Она упала с неведомой высоты - мне в руку...
"Кто ты? Откуда?" - спросило моё сердце.
"Это капля моей крови!" -
прозвенел последний луч
умирающего дня.
Ночь, ревниво взмахнув синим бархатом плаща,
прошелестела: "Это капля
масла из моей лампады-луны!"
Сизый туман, свиваясь змеиными кольцами,
зашипел: "Это серебро,
что украсит траву на заре!"
В моей комнате - темно.
Только тихий сиреневый свет
Пролился из моих ладоней:
это - слезинка вздрогнула тёплым птенцом.
"Нет, я не кровь и не масло лампады-луны,
И не серебро, что сизый туман
Приносит в жертву рассвету.
Я - просто осколок,
Маленькая жгучая искра
Чьей-то печали..."
– Марико, почему ты не гасишь свет? Уже одиннадцать часов! Чем ты занята?
Раздражённый голос матери, бесцеремонно ворвавшейся в комнату, заставил вздрогнуть. Марико поспешно сложила листок со стихами и спрятала между страниц книги.
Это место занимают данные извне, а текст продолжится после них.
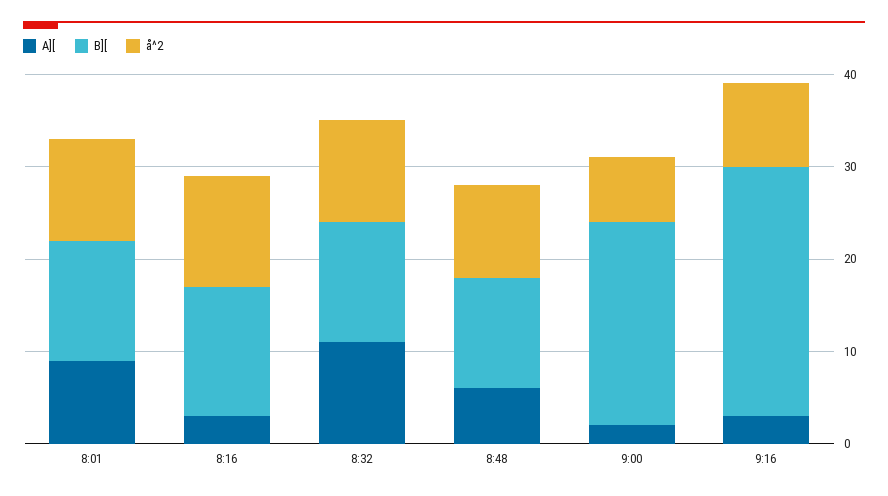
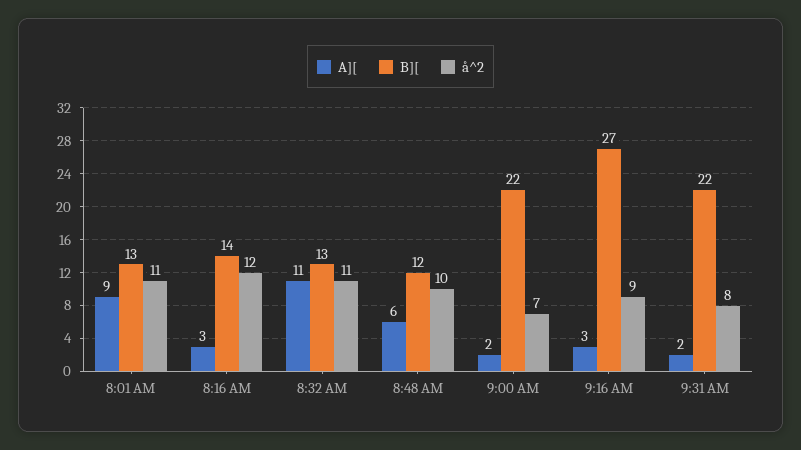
A][, 9:31 AM: none -> 2
B][, 9:31 AM: none -> 22
å^2, 9:31 AM: none -> 8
Миссис Гвен Дэвис - высокая, плотная женщина чуть за пятьдесят, с уже несколько оплывшими чертами когда-то привлекательного, властного лица - протянула руку, и Марико безропотно отдала ей учебник, почти уверенная, что мать не снизойдёт до того, чтобы открыть его.
– Японский язык? Опять?
– широкие, чёрные с лёгкой проседью брови миссис Дэвис поднялись к вискам.
– Где ты его откопала?
Раньше, когда папа был жив, они учились вместе. Но когда его не стало, мать выбросила все книжки, уверенная, что это была лишь "очередная дурацкая идея Джона", и что Марико с радостью перестанет "забивать себе голову всякой ерундой"...
– В публичной библиотеке, - ответила она тихим и слабым голосом.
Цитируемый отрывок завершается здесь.